Segment 3: Put It All Together

Now that we have a working database that connects to a machine learning model, as well as a provisional dashboard to present our findings, there are just a few more steps left in this project.

For our final phase, we performed a join of the new DataFrame created by the model with the original DataFrame that was loaded in. This is used to create a few 2D scatter plots to compare the weather variables to the typing of the original data, as well as the classifications the model created to view our results. After that, our project dashboard was completed and published.

s31

The original "df" and machine learning generated "df_pca" DataFrames were joined together.

s32 s33

The relationship between "degrees_from_mean" and "max_temp" was plotted for the original typing, as well as the machine-generated classification.

s34 s35

The relationship between "degrees_from_mean" and "min_temp" was plotted for the original typing, as well as the machine-generated classification.

s36 s37

The relationship between "max_temp" and "min_temp" was plotted for the original typing, as well as the machine-generated classification.

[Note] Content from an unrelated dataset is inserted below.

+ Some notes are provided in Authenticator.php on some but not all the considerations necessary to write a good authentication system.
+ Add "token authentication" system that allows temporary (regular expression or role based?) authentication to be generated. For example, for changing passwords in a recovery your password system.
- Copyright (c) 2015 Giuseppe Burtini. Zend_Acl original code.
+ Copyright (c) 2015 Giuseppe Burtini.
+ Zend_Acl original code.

The original question of this project was to ask whether or not a machine learning model could classify these temperature anomalies, as well as how those factors may affect a machine's decision in assigning a classification. It didn't look as promising with the 3D scatter plot, but it was a big surprise to see how similar the 2D scatter plots were to each other, down to even classifying the outliers nearly the same way.

The original "type" column remains a bit of a mystery, then, as a machine learning model seems to get equally as confused as to what classifies as "Weak Hot", "Weak Cold", "Strong Hot", or "Strong Cold". Further analysis would clean up the dataset a bit more, removing some of the very "extreme" variables (such as uninhabitable max and min temps), and digging into what the "degrees_from_mean" column really means, as it was a calculation performed on the original dataset, and not direct NOAA data.

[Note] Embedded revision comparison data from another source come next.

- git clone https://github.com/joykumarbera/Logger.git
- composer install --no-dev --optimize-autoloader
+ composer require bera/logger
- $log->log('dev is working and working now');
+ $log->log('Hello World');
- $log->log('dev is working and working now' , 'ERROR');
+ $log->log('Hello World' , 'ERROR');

Future statistical analysis could include the percentage of types by station, the lowest/highest min/max temp for a specific type, which stations/areas reported the hottest/coldest temperature anomalies, and so on.

s38

A final dashboard providing an overall summary of our project with data analysis, as well as the results of the machine learning model was created using Tableau Public. It features an interactive map that shows the record count and average degrees from mean for the temperature anomalies across the North Carolina stations. It can be filtered by year, station, and the tooltip includes a visualization of the amount of "types" that station reported to show the ratio and amount.